Content revision data:
= Beginning of Section =
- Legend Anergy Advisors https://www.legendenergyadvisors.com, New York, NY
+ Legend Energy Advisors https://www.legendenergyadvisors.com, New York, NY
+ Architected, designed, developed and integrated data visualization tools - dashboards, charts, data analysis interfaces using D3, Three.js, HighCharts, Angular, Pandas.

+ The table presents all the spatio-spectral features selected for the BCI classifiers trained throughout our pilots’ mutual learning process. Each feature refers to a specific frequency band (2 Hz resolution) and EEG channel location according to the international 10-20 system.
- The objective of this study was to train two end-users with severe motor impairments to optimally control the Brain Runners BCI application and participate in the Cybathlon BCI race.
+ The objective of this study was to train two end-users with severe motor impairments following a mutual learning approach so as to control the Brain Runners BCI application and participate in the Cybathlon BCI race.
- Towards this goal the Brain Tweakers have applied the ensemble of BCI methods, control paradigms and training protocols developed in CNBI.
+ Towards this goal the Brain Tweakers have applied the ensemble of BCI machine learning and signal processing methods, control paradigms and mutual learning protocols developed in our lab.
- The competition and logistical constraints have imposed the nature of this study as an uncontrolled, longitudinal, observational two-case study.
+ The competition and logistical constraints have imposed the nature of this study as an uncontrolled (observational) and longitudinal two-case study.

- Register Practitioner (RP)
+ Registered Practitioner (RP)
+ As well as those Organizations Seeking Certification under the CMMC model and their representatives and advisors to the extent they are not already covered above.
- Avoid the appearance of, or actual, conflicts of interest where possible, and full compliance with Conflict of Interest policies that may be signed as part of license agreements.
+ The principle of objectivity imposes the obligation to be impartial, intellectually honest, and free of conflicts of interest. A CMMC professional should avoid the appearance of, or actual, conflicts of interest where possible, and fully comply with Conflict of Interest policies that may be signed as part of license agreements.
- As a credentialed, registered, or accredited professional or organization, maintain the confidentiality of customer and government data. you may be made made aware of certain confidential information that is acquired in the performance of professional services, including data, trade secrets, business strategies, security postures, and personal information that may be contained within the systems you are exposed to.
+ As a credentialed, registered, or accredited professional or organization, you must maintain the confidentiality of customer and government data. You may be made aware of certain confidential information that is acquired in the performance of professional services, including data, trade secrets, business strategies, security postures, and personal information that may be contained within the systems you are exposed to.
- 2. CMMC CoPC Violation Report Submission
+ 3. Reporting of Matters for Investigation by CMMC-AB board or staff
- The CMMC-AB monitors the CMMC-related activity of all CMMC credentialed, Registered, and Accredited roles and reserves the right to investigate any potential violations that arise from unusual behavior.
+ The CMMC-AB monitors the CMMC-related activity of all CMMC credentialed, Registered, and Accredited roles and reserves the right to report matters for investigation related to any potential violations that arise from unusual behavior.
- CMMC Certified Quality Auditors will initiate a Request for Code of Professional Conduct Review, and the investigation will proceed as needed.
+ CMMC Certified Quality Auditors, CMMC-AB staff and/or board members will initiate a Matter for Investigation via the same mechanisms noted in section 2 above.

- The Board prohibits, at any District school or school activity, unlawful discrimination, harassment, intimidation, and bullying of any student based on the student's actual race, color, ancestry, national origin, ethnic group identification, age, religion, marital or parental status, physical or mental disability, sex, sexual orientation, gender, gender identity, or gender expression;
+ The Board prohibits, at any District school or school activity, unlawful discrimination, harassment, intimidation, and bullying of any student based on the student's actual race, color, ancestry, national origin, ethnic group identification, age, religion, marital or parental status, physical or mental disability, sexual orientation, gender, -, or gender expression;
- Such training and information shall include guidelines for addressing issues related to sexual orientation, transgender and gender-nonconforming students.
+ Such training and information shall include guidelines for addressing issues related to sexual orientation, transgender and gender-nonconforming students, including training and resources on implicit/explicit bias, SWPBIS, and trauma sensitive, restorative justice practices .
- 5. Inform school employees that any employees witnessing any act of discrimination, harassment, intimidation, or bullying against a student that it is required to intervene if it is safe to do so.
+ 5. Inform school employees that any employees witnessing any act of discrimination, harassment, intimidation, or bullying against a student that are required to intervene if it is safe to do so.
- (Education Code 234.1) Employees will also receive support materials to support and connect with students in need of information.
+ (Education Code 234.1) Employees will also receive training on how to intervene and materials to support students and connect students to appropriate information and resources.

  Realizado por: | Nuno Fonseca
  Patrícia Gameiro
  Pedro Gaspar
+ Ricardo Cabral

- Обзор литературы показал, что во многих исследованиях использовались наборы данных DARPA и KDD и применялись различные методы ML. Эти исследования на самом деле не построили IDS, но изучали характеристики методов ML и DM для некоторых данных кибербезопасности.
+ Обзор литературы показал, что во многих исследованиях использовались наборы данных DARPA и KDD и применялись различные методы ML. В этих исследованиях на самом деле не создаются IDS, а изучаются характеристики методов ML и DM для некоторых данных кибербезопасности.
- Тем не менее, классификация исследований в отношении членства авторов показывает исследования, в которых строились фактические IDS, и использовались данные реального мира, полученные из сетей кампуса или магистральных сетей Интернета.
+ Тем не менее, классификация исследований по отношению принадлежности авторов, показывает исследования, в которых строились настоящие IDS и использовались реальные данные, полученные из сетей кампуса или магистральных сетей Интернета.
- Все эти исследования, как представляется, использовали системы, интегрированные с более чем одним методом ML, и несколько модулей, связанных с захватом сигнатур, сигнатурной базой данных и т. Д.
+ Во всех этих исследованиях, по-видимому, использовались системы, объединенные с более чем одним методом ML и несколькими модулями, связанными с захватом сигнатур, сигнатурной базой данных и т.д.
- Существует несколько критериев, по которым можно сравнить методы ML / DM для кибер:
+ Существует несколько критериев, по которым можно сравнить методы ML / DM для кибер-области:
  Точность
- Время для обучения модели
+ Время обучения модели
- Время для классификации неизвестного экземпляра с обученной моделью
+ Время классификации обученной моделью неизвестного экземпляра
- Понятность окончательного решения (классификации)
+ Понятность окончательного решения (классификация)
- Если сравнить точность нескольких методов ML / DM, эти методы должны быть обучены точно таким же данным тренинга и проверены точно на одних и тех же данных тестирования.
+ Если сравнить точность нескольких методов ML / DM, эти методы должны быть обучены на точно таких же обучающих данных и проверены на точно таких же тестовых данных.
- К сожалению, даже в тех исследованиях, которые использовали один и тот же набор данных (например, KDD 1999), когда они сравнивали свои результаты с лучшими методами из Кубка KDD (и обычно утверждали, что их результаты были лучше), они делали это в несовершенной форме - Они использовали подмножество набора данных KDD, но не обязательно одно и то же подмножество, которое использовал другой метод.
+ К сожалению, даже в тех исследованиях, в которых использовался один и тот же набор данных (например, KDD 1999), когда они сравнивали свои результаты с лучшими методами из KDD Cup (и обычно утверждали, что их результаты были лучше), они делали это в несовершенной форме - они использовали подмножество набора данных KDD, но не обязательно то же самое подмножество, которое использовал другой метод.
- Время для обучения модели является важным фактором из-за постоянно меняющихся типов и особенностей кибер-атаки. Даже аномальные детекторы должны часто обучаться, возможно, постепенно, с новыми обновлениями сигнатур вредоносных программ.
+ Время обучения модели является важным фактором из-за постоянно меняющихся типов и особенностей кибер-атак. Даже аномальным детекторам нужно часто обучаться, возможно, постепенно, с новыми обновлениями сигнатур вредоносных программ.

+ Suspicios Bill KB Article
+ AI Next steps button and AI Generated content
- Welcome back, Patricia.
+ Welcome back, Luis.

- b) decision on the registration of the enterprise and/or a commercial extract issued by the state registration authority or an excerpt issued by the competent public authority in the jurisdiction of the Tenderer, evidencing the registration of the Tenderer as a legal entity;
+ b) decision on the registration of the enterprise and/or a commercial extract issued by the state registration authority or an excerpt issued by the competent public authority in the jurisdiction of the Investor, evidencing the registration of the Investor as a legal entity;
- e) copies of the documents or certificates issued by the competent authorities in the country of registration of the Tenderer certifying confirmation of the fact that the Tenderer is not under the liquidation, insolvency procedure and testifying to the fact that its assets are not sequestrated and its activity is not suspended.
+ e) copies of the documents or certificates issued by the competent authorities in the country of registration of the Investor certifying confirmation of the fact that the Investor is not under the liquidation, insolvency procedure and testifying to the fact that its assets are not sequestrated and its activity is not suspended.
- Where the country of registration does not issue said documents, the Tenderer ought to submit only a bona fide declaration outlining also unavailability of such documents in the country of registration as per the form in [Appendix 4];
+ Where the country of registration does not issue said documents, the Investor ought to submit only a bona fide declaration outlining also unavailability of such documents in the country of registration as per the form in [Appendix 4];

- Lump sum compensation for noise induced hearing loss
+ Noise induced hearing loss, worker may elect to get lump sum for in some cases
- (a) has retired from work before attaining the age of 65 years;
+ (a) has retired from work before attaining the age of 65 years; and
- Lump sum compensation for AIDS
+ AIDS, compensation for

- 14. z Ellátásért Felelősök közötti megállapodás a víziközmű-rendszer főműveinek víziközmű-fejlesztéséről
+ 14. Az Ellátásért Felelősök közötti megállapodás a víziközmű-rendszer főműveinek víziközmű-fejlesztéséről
= End of Section =
EXERCISE DESCRIPTION: Copy, exactly and only, the lines above that begin with the one containing "- Все эти исследования, как" and finish with the one containing "- Время для классификации".

OUTPUT OF THE EXERCISE:
- Все эти исследования, как представляется, использовали системы, интегрированные с более чем одним методом ML, и несколько модулей, связанных с захватом сигнатур, сигнатурной базой данных и т. Д.
+ Во всех этих исследованиях, по-видимому, использовались системы, объединенные с более чем одним методом ML и несколькими модулями, связанными с захватом сигнатур, сигнатурной базой данных и т.д.
- Существует несколько критериев, по которым можно сравнить методы ML / DM для кибер:
+ Существует несколько критериев, по которым можно сравнить методы ML / DM для кибер-области:
  Точность
- Время для обучения модели
+ Время обучения модели
- Время для классификации неизвестного экземпляра с обученной моделью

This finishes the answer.